Ей наконец удалось взять себя в руки. Надо было бороться, а Ольга, казалось, уже на грани истерики.
— В чем же дело?
— Просто это могло бы объяснить некоторые вещи. Твою таинственность, прошлое, о котором ты никогда не рассказываешь. Пять лет назад приехала в Сан-Рафаэль, но так никто и не знает, откуда ты, кем была раньше. Я не хотел приставать с расспросами… Не хотел надоедать… Я уважал твое инкогнито, если можно так выразиться… А когда этот болван Людон сказал, что пятнадцать лет назад некая Эдит Рюнель ушла в монастырь, я думал, что все понял, и решил честно с тобой поговорить.
Снова задребезжал ее смех.
— А теперь жалеешь, — выдохнула Эдит.
— Конечно! Все бы объяснилось, и тебе бы стало легче. Я даже радовался, когда ехал сюда. Думал, все прояснится, и мы спокойно сможем думать о будущем.
— Странно, — сказала она. — Ты бы взял меня такой, как есть? Без серьезных причин монастырь не покидают, к тому же потом я вела довольно фривольную жизнь, очень далекую от того, чему меня могли долгие годы учить в монастыре.
— Может быть, ты хотела забыться, отринуть от себя все это, окончательно порвать с монастырскими правилами.
Она подошла к нему, надеясь, что он наконец ее обнимет и все кончится.
— Милый мой бедняжка. Я просто в отчаянии.

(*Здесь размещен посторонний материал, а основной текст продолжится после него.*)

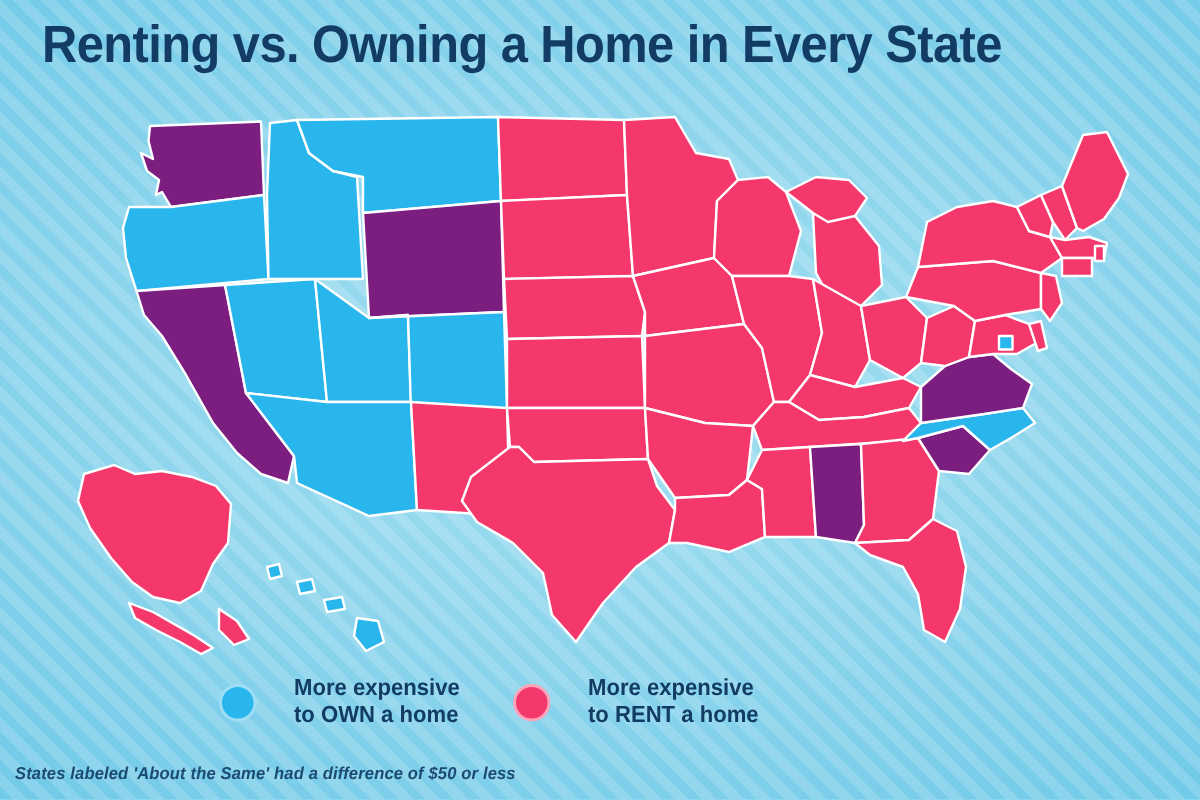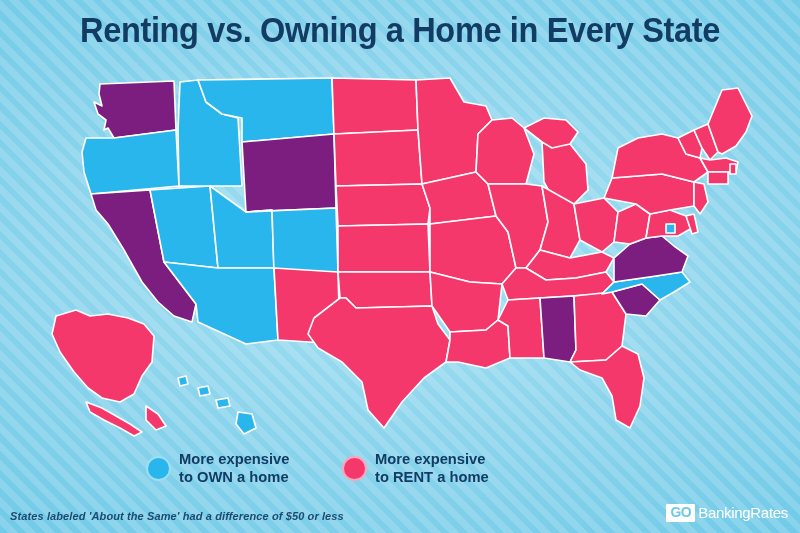"Renting vs. Owning a Home" #title-bar { text-align: center -> none }
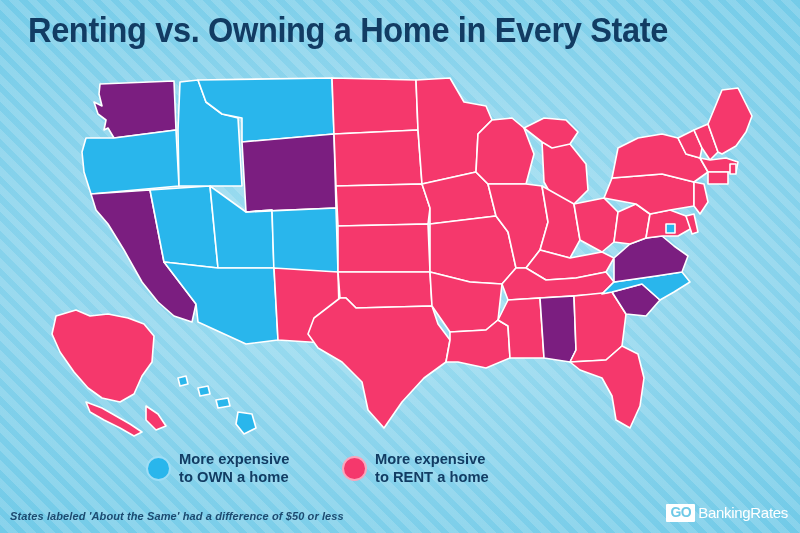"More expensive" .legend-item { gap: 8px -> 25px }
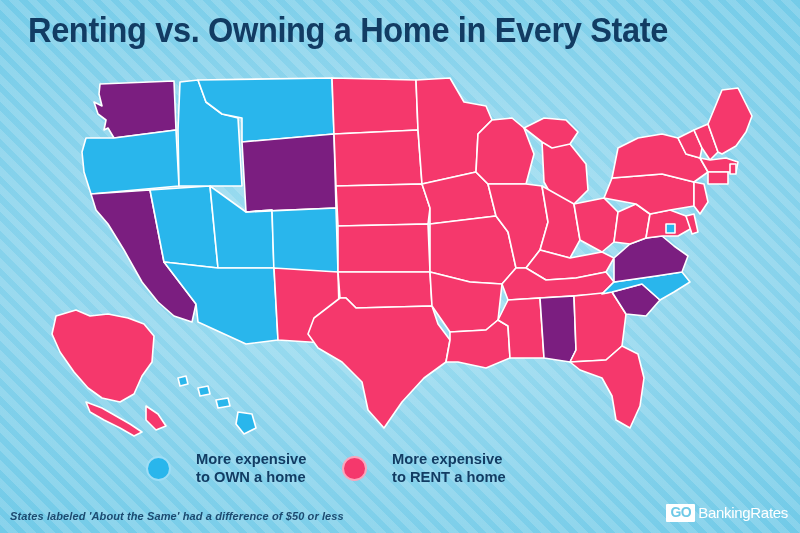"GO" div { html: <div> <span>GO</span> <span>BankingRates</span> </div> -> none }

— Эдит… Кто ты? Иногда мне кажется, что ты долгое время жила отшельницей, и теперь никак не можешь адаптироваться. Я даже думал, что ты сидела в тюрьме…
Ольга вздрогнула.
— В тюрьме?
— Что ты так испугалась?
— А может быть, я иногда завидую заключенным, — медленно протянула она. — Нет, в тюрьме я не была.
— Или тебя держали взаперти? В плену? Тогда кто? Кто отнял у тебя свободу?
«Я сама!» — хотелось ей ответить. Или, точнее, Ольга Прадье, обкорнавшая ее жизнь, сделавшая ее гнусной, отвратительной. Ольга Прадье никогда не осмеливалась соприкоснуться с обществом, в котором вращался ее муж и тем самым обрекла себя на добровольное заточение. Ольга Прадье совсем не развивалась, она так и осталась обиженной мещаночкой, жестоко за себя отомстившей.
— Давай больше не будем об этом, — попросила Эдит.